Data requirements definition establishes the process used to identify, prioritize, precisely formulate, and validate the data needed to achieve business objectives. When documenting data requirements, data should be referenced in business language, reusing approved standard business terms if available. If business terms have not yet been standardized and approved for the data within scope, the data requirements process provides the occasion to develop them.
The data requirements analysis process employs a top-down approach that emphasizes business-driven needs, so the analysis is conducted to ensure the identified requirements are relevant and feasible. The process incorporates data discovery and assessment in the context of explicitly qualified business data consumer needs.
A business requirements document (BRD) details the business solution for a project including the documentation of customer needs and expectations. If an initiative intends to modify existing (or introduce new) hardware/software, a new BRD should be created.

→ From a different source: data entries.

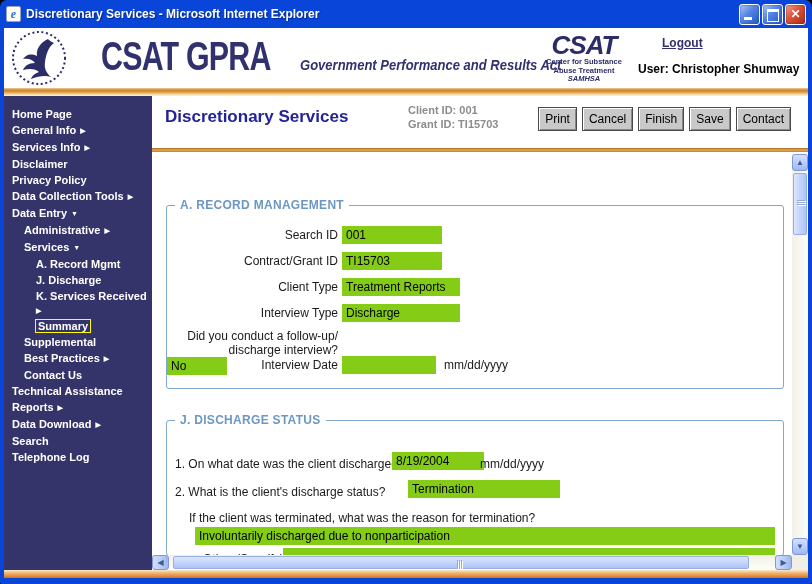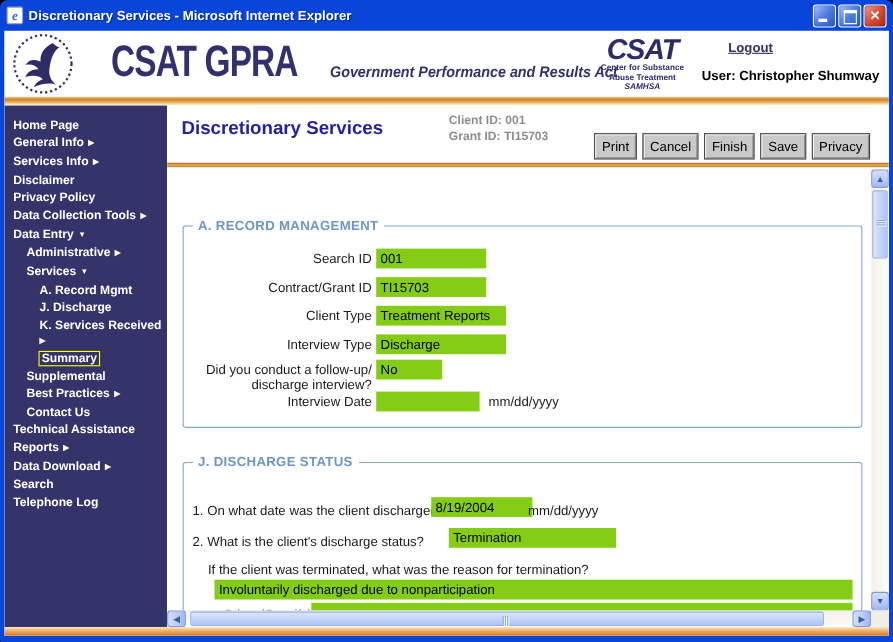"Print" .head-btns { top: 25px -> 11px }
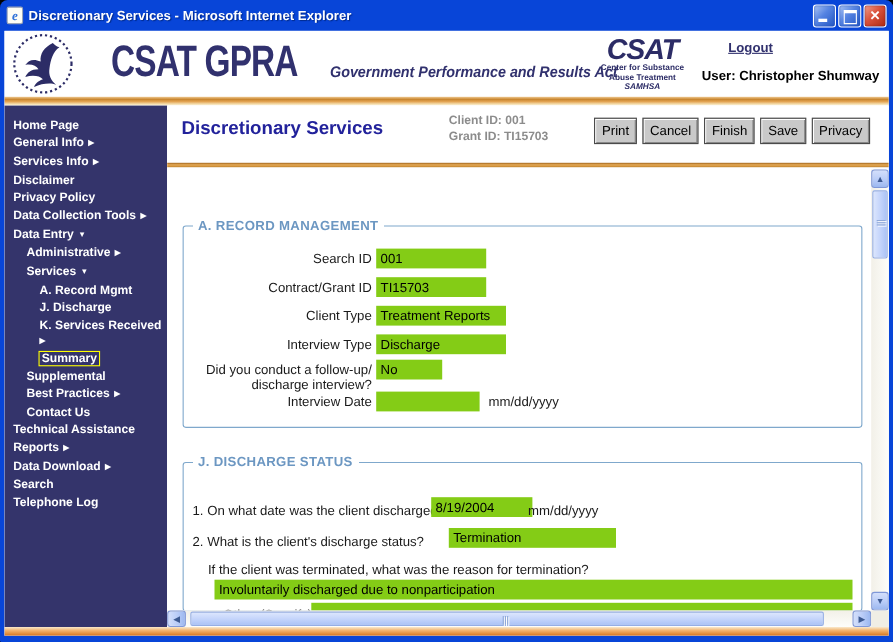"Privacy" button.btn { text: Privacy -> Contact }
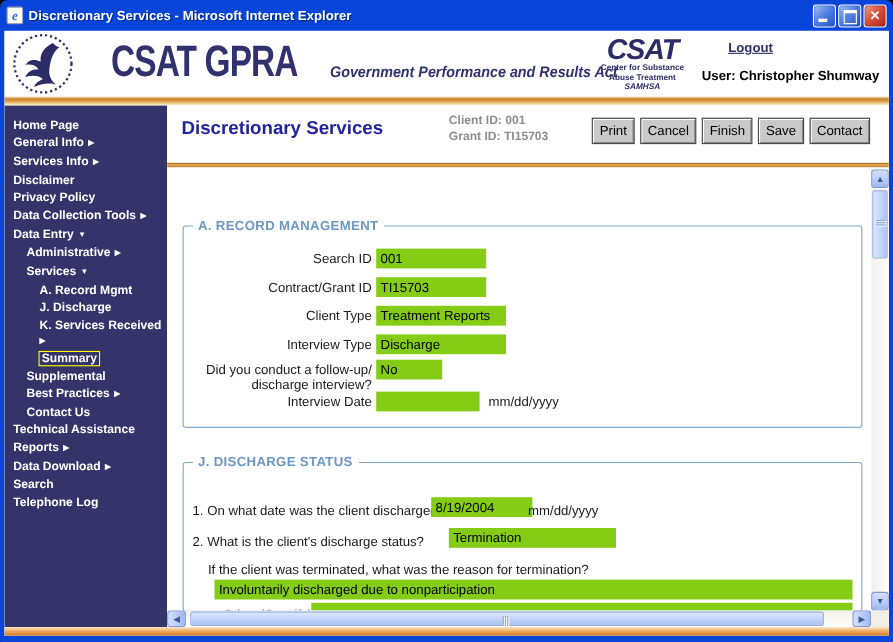"Did you conduct a follow-up/" div.arow { flex-direction: none -> column }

The BRD process can be incorporated within a Six Sigma DMAIC (Define, Measure, Analyze, Improve, Control) culture.
The most common objectives of the BRD are:
- To gain agreement with stakeholders
- To provide input into the next phase for this project.
- To provide a foundation to communicate to a technology service provider what the solution needs to do to satisfy the customer’s and business’ needs.
- To describe what not how the customer/business needs will be met by the solution.
Steps in this phase of the process:
Identify relevant stakeholders: Stakeholders may be identified through a review of existing system documentation or may be identified by the data quality team through discussions with business analysts, enterprise analysts, and enterprise architects. The pool of relevant stakeholders may include business program sponsors, business application owners, business process managers, senior management, information consumers, system owners, as well as frontline staff members who are the beneficiaries of shared or reused data.
Acquire documentation: The data quality analyst must become familiar with overall goals and objectives of the target information platforms to provide context for identifying and assessing specific information and data requirements. To do this, it is necessary to review existing artifacts that provide details about the consuming systems, requiring a review of project charters, project scoping documents, requirements, design, and testing documentation. At this stage, the analysts should accumulate any available documentation artifacts that can help in determining collective data use.
Document goals and objectives: Determining existing performance measures and success criteria provides a baseline representation of high-level system requirements for summarization and categorization. Conceptual data models may exist that can provide further clarification and guidance regarding the functional and operational expectations of the collection of target systems.
Summarize scope of capabilities: Create graphic representations that convey the high-level functions and capabilities of the targeted systems, as well as providing detail of functional requirements and target user profiles. When combined with other context knowledge, one may create a business context diagram or document that summarizes and illustrates the key data flows, functions, and capabilities of the downstream information consumers.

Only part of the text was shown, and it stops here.